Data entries
■ ■ ■

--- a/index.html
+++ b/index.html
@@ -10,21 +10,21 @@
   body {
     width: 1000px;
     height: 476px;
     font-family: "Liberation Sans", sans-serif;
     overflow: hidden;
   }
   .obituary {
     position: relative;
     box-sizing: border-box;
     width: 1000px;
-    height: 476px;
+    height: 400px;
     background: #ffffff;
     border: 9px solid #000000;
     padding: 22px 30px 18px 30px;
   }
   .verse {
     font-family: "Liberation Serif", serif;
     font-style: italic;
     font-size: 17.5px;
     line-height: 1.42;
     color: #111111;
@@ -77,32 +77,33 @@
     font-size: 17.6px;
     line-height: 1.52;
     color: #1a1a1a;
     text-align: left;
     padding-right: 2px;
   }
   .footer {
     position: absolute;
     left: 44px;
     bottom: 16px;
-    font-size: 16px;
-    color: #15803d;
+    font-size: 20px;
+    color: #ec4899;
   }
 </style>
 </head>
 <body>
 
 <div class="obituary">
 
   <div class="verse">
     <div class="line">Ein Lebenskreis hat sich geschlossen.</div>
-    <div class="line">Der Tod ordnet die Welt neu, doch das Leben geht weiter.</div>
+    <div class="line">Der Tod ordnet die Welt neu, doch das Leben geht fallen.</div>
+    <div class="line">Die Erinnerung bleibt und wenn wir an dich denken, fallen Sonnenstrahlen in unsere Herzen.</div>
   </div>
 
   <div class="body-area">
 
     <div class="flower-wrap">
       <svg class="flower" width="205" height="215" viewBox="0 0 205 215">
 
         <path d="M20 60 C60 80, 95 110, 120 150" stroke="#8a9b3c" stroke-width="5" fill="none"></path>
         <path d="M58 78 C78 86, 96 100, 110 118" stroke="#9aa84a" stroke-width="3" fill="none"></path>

■ ■ ■

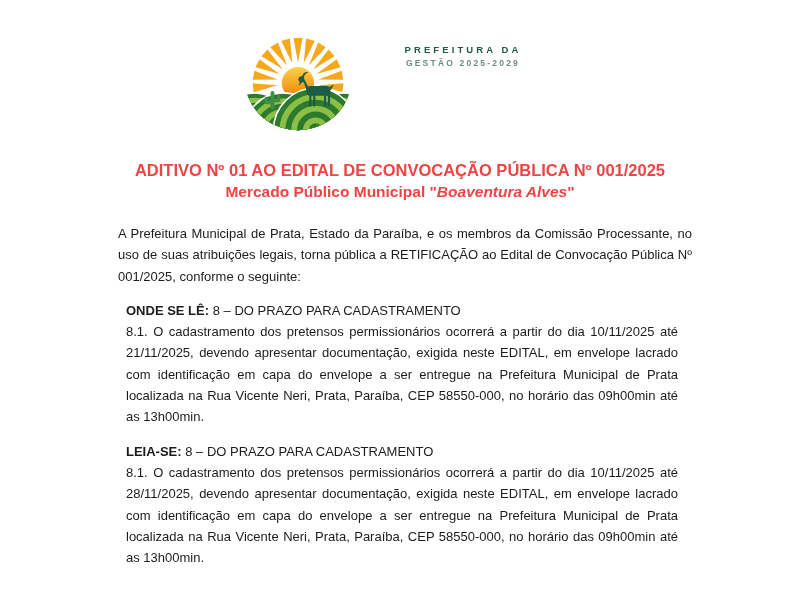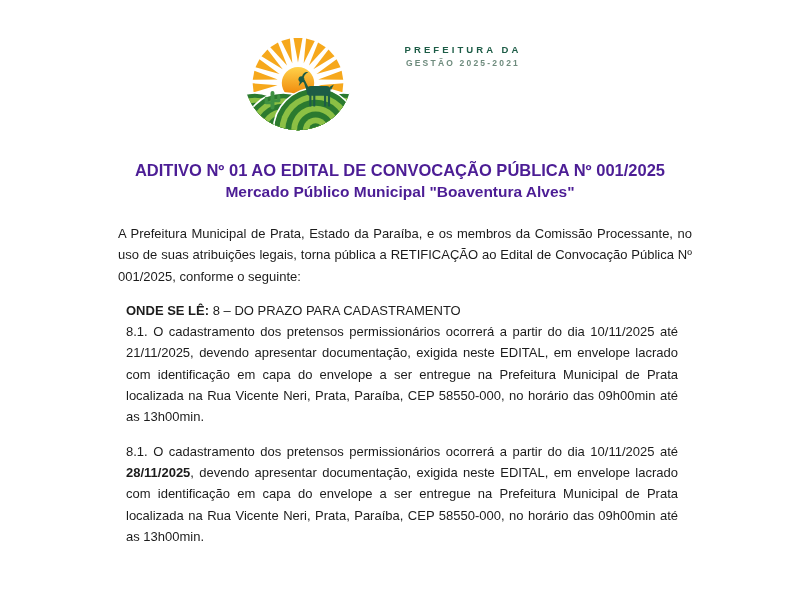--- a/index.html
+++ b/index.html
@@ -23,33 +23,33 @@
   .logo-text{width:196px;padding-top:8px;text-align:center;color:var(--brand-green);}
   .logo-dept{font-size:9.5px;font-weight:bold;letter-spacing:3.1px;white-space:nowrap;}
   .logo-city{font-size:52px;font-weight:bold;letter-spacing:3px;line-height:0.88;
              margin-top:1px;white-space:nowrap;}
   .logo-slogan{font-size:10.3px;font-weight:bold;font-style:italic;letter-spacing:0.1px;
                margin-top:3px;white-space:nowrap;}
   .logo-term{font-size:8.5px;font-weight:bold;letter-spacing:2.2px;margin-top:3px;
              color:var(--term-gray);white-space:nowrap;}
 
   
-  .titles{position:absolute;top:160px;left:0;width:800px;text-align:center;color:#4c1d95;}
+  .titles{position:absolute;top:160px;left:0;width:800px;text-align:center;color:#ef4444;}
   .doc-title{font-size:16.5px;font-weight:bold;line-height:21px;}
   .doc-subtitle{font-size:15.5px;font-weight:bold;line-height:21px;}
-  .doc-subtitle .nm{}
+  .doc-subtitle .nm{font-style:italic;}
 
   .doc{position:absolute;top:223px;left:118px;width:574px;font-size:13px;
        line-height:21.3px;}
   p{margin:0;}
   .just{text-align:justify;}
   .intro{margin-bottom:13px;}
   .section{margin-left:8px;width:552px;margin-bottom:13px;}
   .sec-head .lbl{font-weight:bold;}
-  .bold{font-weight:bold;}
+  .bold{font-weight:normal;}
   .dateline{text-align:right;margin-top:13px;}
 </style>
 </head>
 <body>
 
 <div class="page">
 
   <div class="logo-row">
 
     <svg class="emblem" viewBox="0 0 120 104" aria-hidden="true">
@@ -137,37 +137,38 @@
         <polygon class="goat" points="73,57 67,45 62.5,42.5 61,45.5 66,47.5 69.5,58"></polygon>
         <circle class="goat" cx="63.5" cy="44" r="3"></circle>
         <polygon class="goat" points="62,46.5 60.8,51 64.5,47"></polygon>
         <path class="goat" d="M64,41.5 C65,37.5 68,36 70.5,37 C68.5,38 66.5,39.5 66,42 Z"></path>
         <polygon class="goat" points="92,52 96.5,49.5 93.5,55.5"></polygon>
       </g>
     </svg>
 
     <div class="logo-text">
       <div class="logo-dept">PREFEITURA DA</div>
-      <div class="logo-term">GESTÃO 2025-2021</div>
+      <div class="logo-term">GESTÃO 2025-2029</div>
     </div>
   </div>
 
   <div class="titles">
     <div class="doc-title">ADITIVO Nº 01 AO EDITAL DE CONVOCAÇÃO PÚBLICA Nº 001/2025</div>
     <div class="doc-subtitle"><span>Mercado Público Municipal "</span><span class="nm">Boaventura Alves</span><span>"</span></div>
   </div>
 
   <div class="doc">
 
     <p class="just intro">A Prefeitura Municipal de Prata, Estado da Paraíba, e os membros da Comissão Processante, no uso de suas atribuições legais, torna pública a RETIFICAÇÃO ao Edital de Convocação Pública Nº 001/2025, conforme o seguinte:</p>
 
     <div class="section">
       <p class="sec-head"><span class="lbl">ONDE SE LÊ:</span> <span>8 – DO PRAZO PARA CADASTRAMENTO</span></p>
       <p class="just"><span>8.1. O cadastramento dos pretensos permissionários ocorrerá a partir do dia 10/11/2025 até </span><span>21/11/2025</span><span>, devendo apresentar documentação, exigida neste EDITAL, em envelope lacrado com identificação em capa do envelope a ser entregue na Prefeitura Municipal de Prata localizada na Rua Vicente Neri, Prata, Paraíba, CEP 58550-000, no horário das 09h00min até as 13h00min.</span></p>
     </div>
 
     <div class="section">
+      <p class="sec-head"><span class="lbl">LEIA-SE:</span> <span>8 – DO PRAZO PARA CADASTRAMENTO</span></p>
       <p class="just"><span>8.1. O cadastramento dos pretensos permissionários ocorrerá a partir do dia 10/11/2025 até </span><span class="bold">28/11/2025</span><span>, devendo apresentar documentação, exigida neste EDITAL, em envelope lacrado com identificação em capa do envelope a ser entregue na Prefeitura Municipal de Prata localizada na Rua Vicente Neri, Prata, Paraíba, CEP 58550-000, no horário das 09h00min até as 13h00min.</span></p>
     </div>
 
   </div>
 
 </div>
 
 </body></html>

■ ■ ■

• [WHAT NEEDS TO BE DONE] Write out every line in the data that holds the string "italic".

• [ANSWER TO THE PROBLEM]
     font-style: italic;
   .logo-slogan{font-size:10.3px;font-weight:bold;font-style:italic;letter-spacing:0.1px;
+  .doc-subtitle .nm{font-style:italic;}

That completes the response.